Two US dioceses back Anglican Covenant: CEN 10.30.09 October 30, 2009Posted by geoconger in Anglican Covenant, Church of England Newspaper, South Carolina, Western Louisiana.
|First published in The Church of England Newspaper.
The Dioceses of Western Louisiana and South Carolina have endorsed the Ridley-Cambridge draft of the Anglican Covenant, joining Central Florida as the third American diocese to formally back the Archbishop of Canterbury’s plan for creating a structure to manage the divisions over doctrine and discipline dividing the Anglican Communion.
On Oct 24, a special convention of the Diocese of South Carolina approved a resolution by a margin of 88 to 12 per cent that “endorses” the Anglican Covenant “as it presently stands, in all four sections, as an expression of our full commitment to mutual submission and accountability in communion, grounded in a common faith.”
Delegates to the Oct 9-10 annual convention of the Diocese of Western Louisiana also affirmed their support for the Covenant and backed Bishop Bruce MacPherson’s endorsement of the Anaheim Statement, which reaffirmed his commitment to remain part of the Anglican Communion and the Anglican Covenant process.
By a show of hands the convention adopted a resolution which “fully affirms” Western Louisiana’s “commitment to the Windsor principles, including the formation of, and future adoption of an Anglican Covenant as a means of supporting the ongoing work of our bishop and the efforts of the broader Communion to preserve our unity.”
The convention further stated that it “supports the ongoing work on the Ridley Cambridge draft including section 4.”
The South Carolina convention restated its evangelical credentials, declaring it believed the “doctrine, discipline and worship” of the Episcopal Church was found in the Thirty-Nine Articles of Religion, “the Creeds, the Chicago-Lambeth Quadrilateral and the theology of the historic prayer books.”
It also adopted a resolution authorizing the withdrawal “from all bodies of the Episcopal Church that have assented to actions contrary to Holy Scripture” and the “doctrine, discipline and worship of Christ” as held historically by the church and Anglican Communion “until such bodies show a willingness to repent of such actions.”

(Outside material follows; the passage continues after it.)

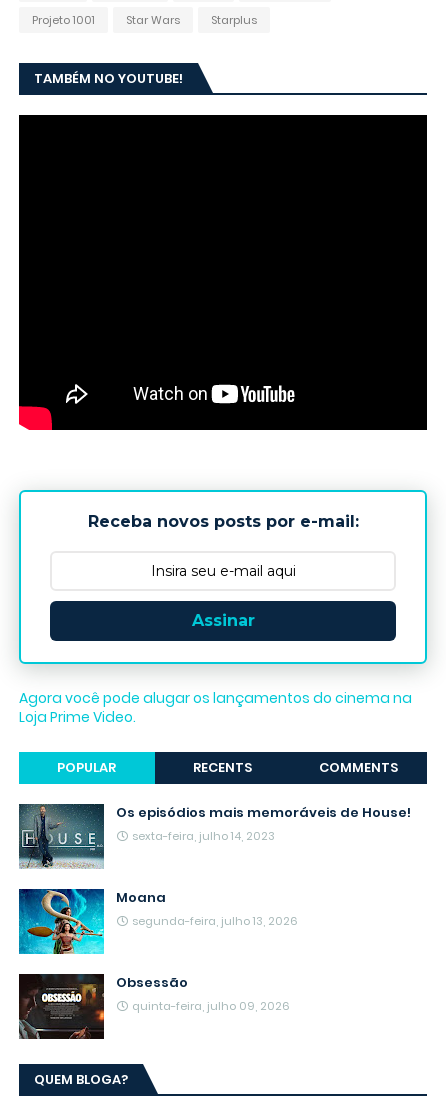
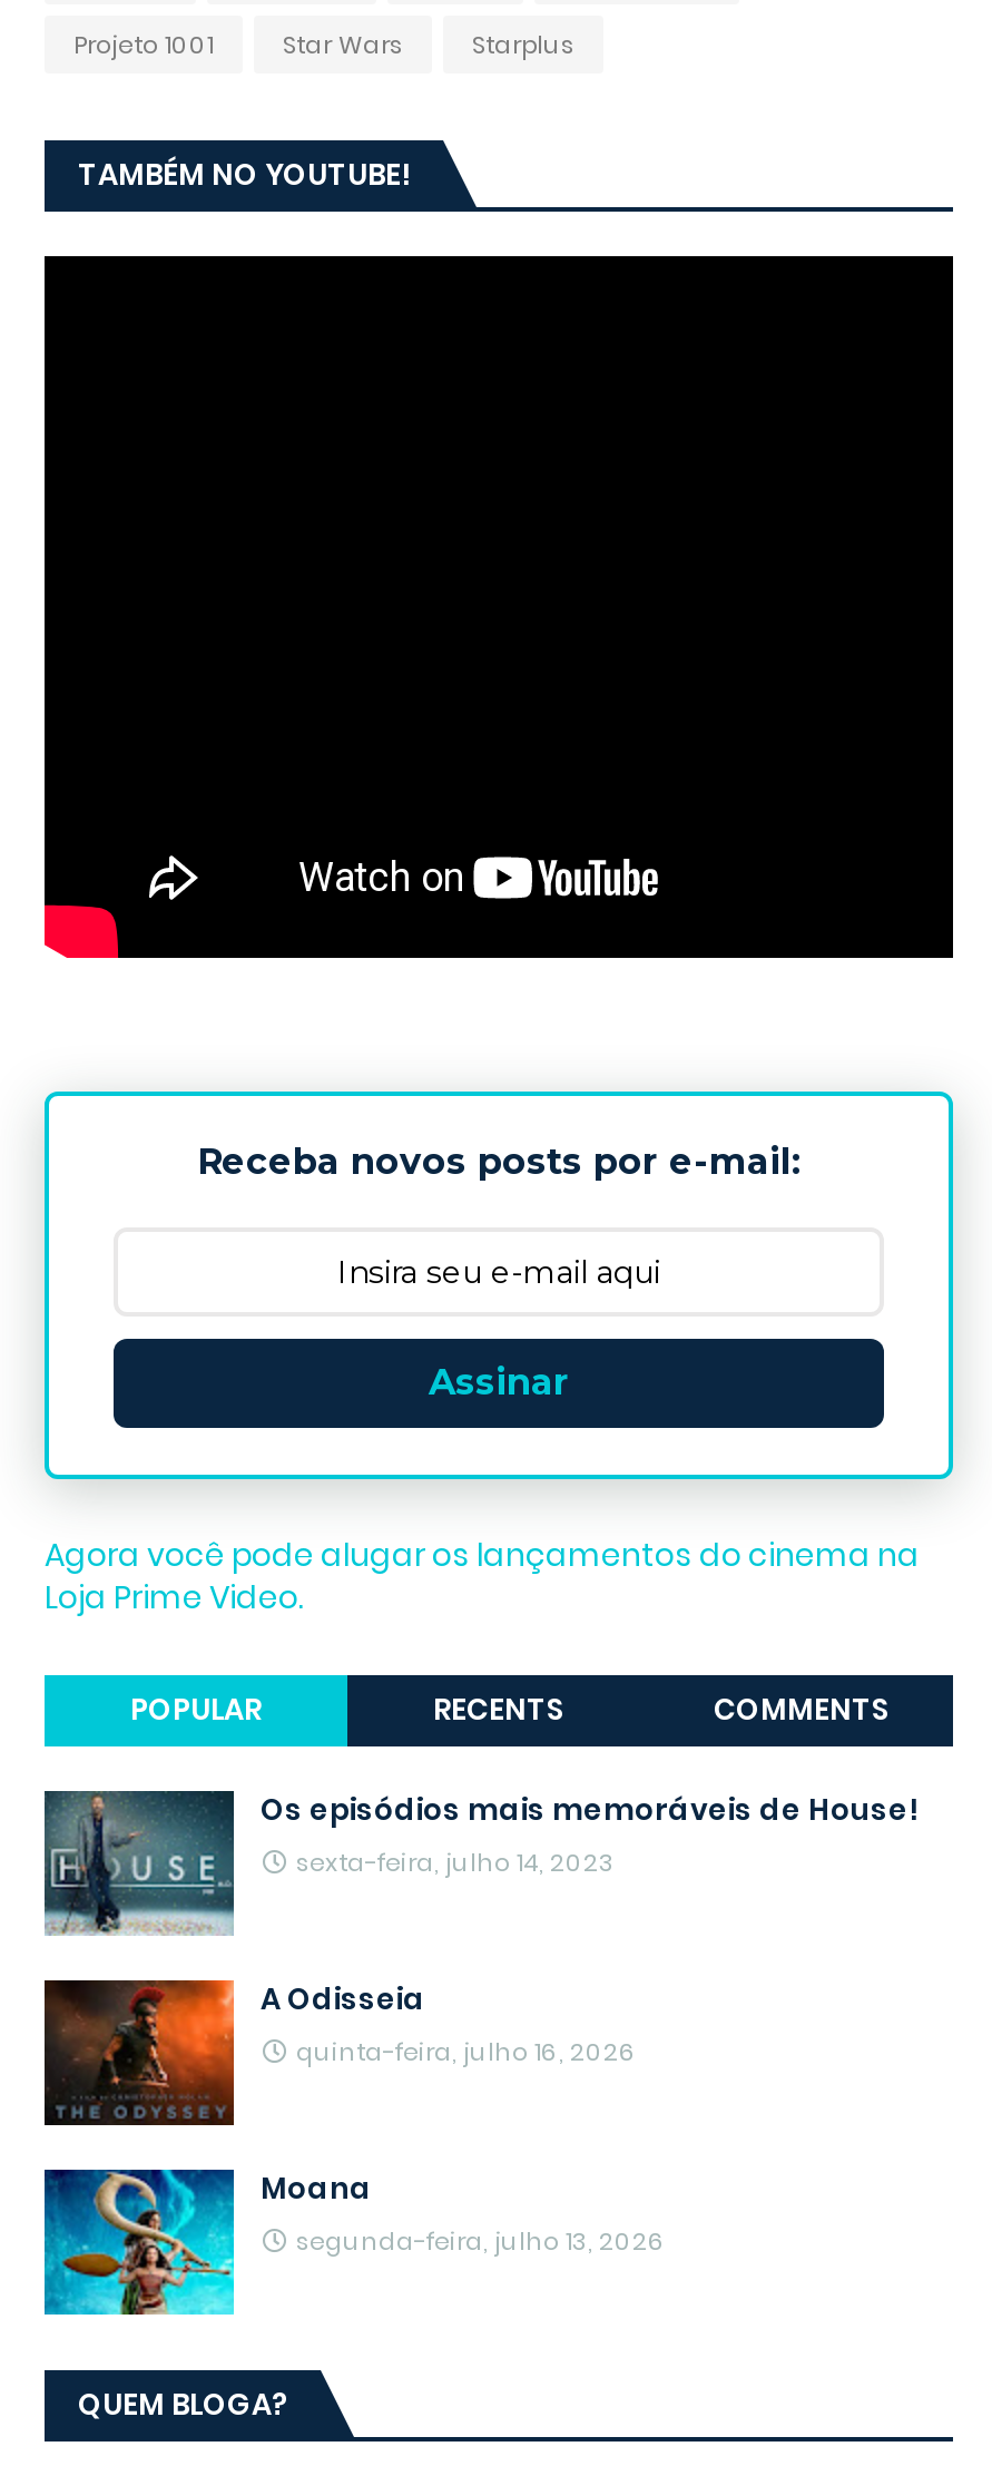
none -> [45,1978,637,2127] [image] | A Odisseia | quinta-feira, julho 16, 2026
moved [18,887,298,956] -> [42,2165,666,2319]: [image] | Moana | segunda-feira, julho 13, 2026
[18,973,290,1040] [image] | Obsessão | quinta-feira, julho 09, 2026 -> none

The resolution does not pull South Carolina out of the Episcopal Church, Bishop Mark Lawrence said, but states its rejection of the recent actions taken by the General Convention. South Carolina also declared the July 2009 General Convention resolutions authorizing gay clergy and creation of gay liturgies to be “null and void” in the diocese.
In his convention address Bishop Mark said the General Convention was “not the answer to the problems of the Episcopal Church,” but had “become the problem. It has replaced a balanced piety in this Church with the politics of one-dimensional activism. Every three years when the Episcopal Church train pulls into the station of General Convention more traditional, catholic and evangelical Episcopalians get off the train and do not return.”